Il Mercato dell'Usato: Opportunità e Considerazioni
Analizzando il mercato dell'usato, emerge una vasta disponibilità di Subaru Impreza a gasolio, con prezzi che variano considerevolmente in base all'anno di immatricolazione, al chilometraggio e alle condizioni generali del veicolo. Si trovano esemplari a partire da circa 1.990 € fino a superare i 8.800 €, con chilometraggi che spesso superano i 200.000 km.
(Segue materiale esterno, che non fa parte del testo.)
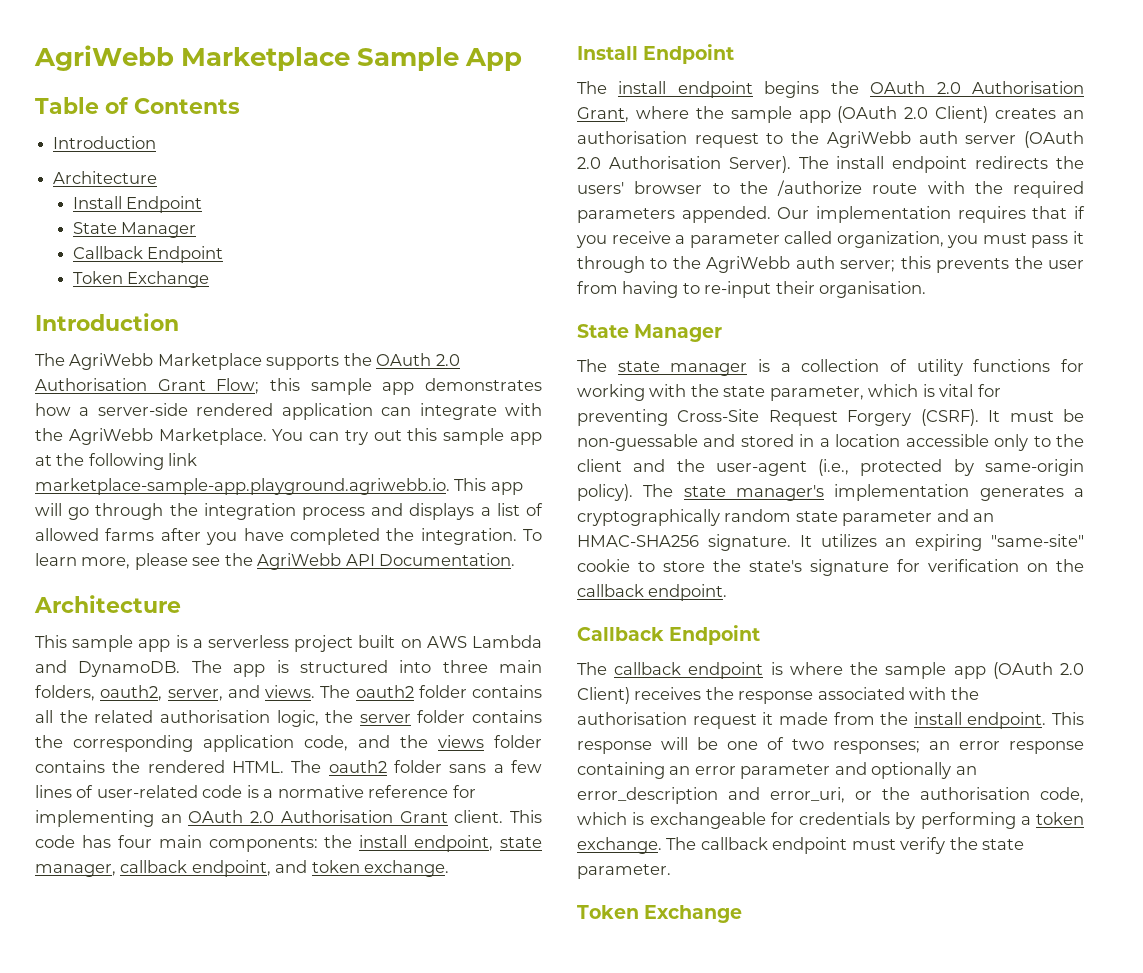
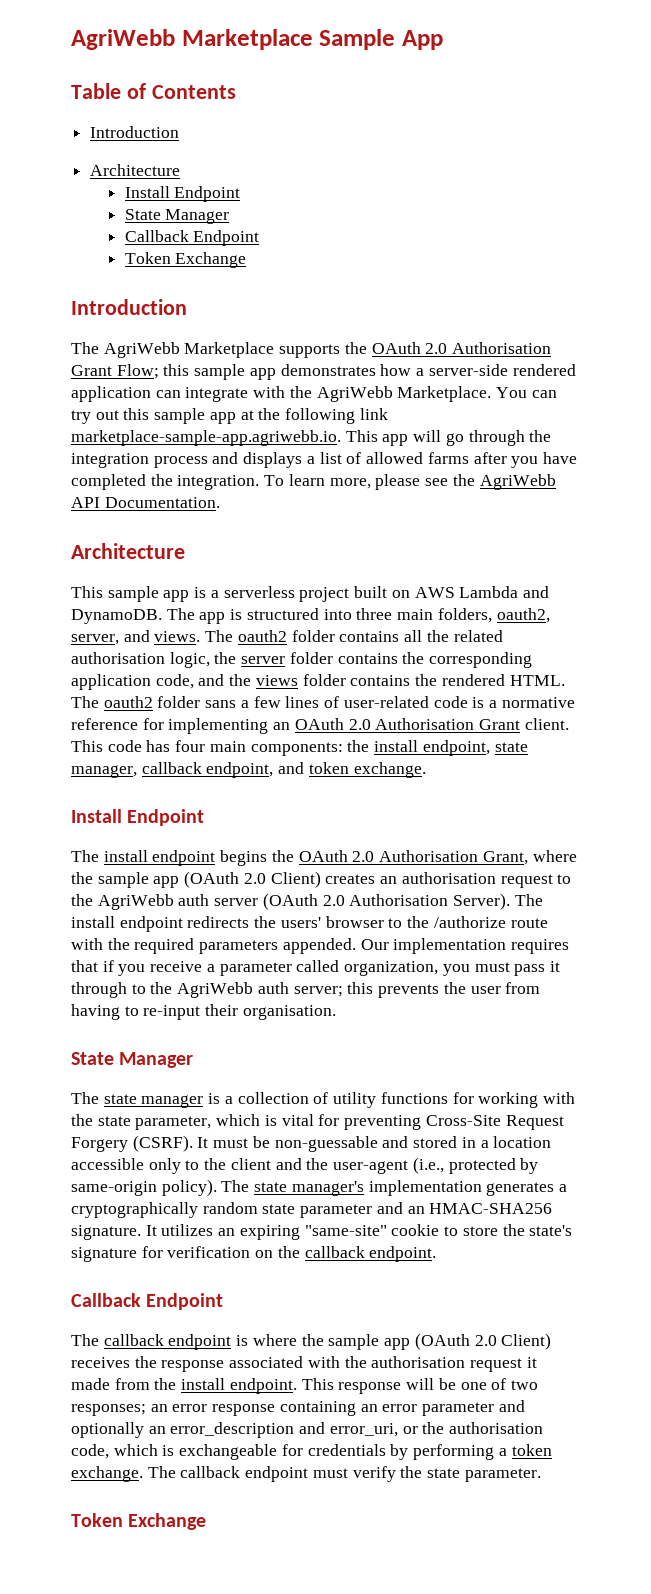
[35,478,450,495] marketplace-sample-app.playground.agriwebb.io. -> [71,430,341,446] marketplace-sample-app.agriwebb.io.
È fondamentale, tuttavia, prestare particolare attenzione allo stato del motore, soprattutto per i modelli Euro 4, considerando la potenziale problematica dei supporti di banco. La presenza di tagliandi certificati, garanzie e una documentazione chiara sulla manutenzione effettuata sono elementi cruciali nella scelta di un esemplare usato. Alcuni annunci specificano la necessità di interventi (come perdite d'olio o frizioni dure), indicando che la vendita è "riservata solo ed esclusivamente ad operatori del settore".
Tra gli esemplari disponibili, si notano diverse versioni, tra cui la "Sport 4Q", la "XV Trend", e la "Comfort (RS)", ognuna con le proprie peculiarità e dotazioni. La scelta tra un modello Euro 4 o Euro 5 può essere determinante, considerando le modifiche apportate al motore per risolvere le criticità della prima generazione.
In sintesi, la Subaru Impreza a gasolio rappresenta un'interessante proposta per chi cerca un'auto con un carattere distintivo, prestazioni brillanti, una trazione integrale di riferimento e consumi contenuti. Pur presentando alcune sfide legate alla sua prima generazione di propulsori diesel, un'attenta valutazione dell'esemplare e una manutenzione scrupolosa possono garantire anni di soddisfazione alla guida.